Work order:
Return, exactly, the line that contains "shipping: none -> 25.95" together with all lines after it to the end of the entries, and no further lines.

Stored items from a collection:
---+---

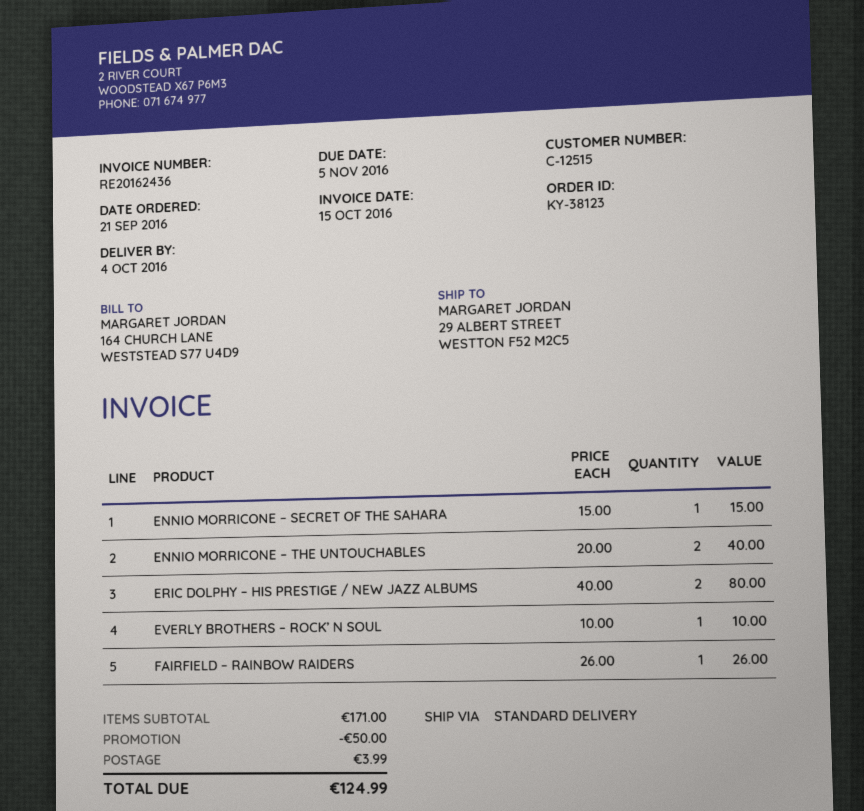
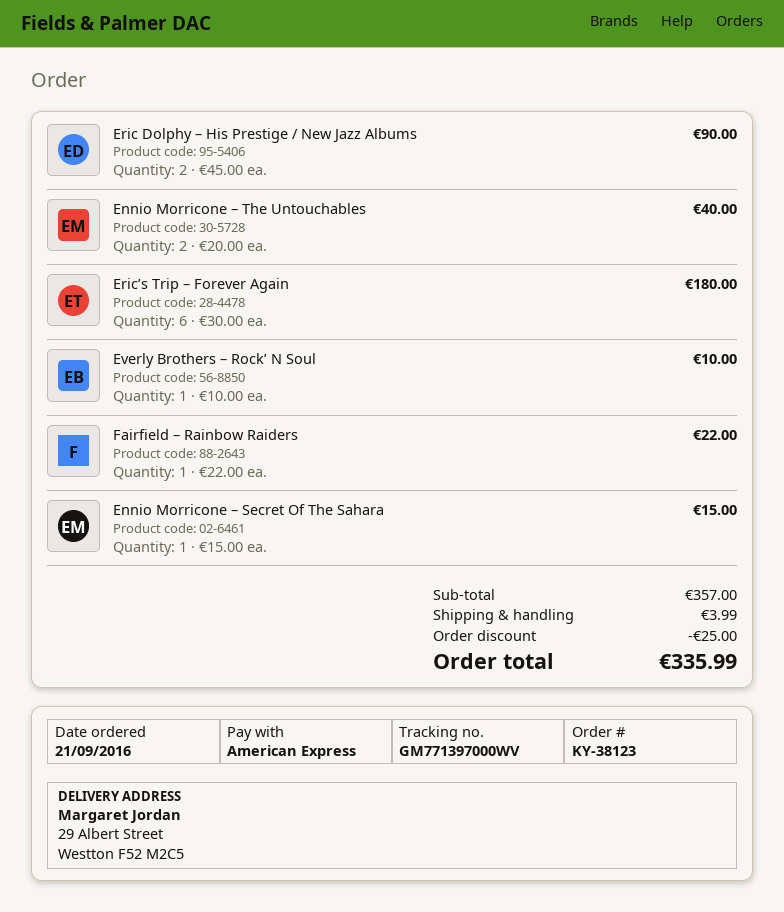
ERIC DOLPHY – HIS PRESTIGE / NEW JAZZ ALBUMS: 2 x 40.00 = 80.00 -> 2 x 45.00 = 90.00
FAIRFIELD – RAINBOW RAIDERS: 1 x 26.00 = 26.00 -> 1 x 22.00 = 22.00
Eric’s Trip – Forever Again: none -> 6 x 30.00 = 180.00
subtotal: 171.00 -> 357.00
discount: 50.00 -> 25.00
total: 124.99 -> 335.99

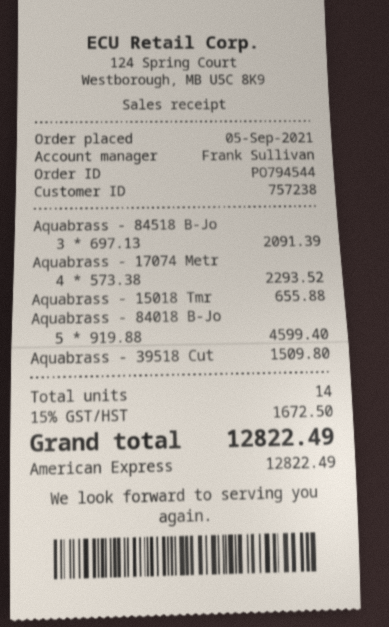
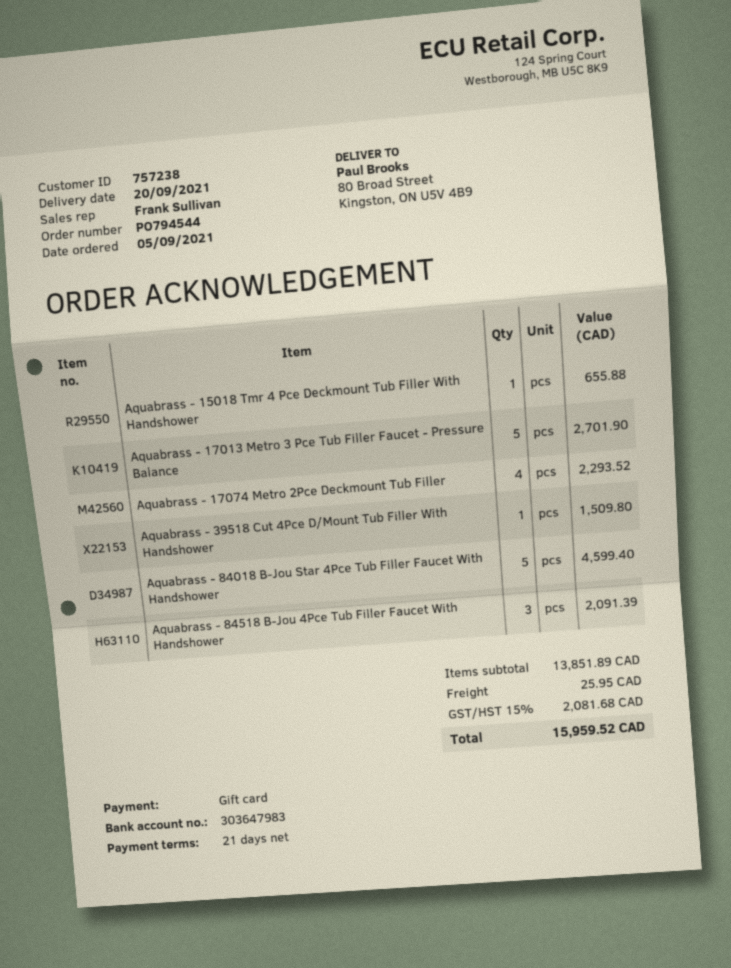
payment method: American Express -> gift card
Aquabrass - 17013 Metro 3 Pce Tub Filler Faucet - Pressure Balance: none -> 5 for 2701.90
shipping: none -> 25.95
tax: 15% = 1672.50 -> 15% = 2081.68
total: 12822.49 -> 15959.52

---+---

Result of the exercise:
shipping: none -> 25.95
tax: 15% = 1672.50 -> 15% = 2081.68
total: 12822.49 -> 15959.52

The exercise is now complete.